Episode 35: Do I Need to Start Making Estimated Federal Income Tax Payments?
Dec 21, 2022
On this episode, Isaac Wright, CFP®, ChFC® and Aaron Reed, RICP®, discuss the things you should consider if you need to start making estimated federal income tax payments. While it is recommended that you work with an accountant or tax preparer, working with a financial professional will help you navigate those payments and create a plan that could potentially keep more money in your pocket. Take a few minutes to review the downloadable guide and speak with one of our financial planners today if you have any questions.
Here are just a handful of the things that we'll discuss:
- Options for estimated federal income tax payments.
- What to do if you had capital gains the year before.
- Why it is important to review your W-4.
- The benefits of working with a financial professional.
Isaac Wright: Well, welcome back here to the year-end edition of Wright Money Tips. We want to say thank you for always tuning in, watching our show, listening to our podcast, or all the above. You know, over the last couple months, you’ve probably heard me talk a little bit about some of the checklists that we’ve created to be able to provide value if you have any questions related to a death of a parent, a marriage.
Well, today we’re going to talk about a big topic that a lot of people have concerns with: How to file quarterly or otherwise estimated taxes. This will be a really good topic, Aaron, because we’ve seen a lot of people get misconstrued with this. And everybody, if you don’t know, Aaron Reed is one of our lead advisors here at Financial Dynamics.

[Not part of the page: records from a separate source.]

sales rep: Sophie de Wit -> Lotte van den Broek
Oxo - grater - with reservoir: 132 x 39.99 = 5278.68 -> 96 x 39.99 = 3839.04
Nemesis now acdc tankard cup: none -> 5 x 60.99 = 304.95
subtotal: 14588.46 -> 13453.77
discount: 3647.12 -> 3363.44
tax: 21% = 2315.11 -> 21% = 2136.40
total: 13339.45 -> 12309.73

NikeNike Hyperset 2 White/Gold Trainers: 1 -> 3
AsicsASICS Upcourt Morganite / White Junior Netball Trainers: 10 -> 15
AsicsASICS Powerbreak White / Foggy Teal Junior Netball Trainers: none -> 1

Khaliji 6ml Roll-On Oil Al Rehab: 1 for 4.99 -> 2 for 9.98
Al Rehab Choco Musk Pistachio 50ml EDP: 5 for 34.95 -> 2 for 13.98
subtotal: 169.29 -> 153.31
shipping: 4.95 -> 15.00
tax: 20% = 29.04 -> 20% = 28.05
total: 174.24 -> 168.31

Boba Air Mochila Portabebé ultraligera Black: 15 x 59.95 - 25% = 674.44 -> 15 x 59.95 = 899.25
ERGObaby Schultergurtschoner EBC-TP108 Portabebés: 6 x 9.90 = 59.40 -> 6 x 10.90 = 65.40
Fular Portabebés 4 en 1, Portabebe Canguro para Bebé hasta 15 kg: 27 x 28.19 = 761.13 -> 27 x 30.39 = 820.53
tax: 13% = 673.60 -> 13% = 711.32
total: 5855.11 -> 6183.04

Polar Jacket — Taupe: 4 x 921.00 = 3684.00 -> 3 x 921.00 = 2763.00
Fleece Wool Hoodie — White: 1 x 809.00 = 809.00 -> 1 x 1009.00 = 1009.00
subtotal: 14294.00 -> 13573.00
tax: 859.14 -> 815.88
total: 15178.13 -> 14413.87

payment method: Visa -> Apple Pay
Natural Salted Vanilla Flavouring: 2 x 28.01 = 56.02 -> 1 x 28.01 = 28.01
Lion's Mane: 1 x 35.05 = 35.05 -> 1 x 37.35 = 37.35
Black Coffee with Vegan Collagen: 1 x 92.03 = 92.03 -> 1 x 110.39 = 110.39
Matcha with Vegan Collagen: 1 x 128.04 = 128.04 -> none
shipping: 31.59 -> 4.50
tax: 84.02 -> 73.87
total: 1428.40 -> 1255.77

So, we’re going to kind of chat about this. But before we get off the ground today, just know if you have a question about whether or not you should be filing estimated tax payments, we do have a flow chart that can help you determine whether or not that makes sense for you to do. And I’m always going to preface this with, please check with your tax accountant, preparer, or anybody that does your taxes.
What we’re going to cover today is general in nature, and this is what I would call, the general advice of what to do. But again, if you have any specifics, you can reach out to us. We’re happy to talk with your accountant or a tax advisor. But with that being said, Aaron, glad to have you on the program today.
Aaron Reed: Thanks for having me today, Isaac.
Isaac Wright: Yeah, so let’s go and just get off the ground here. You know, here’s the issue you and I see this all the time. Somebody retires and they’ve worked 30 some years and they’ve had a payroll check, and all the payroll money that they’ve ever had in their life has had tax withholdings.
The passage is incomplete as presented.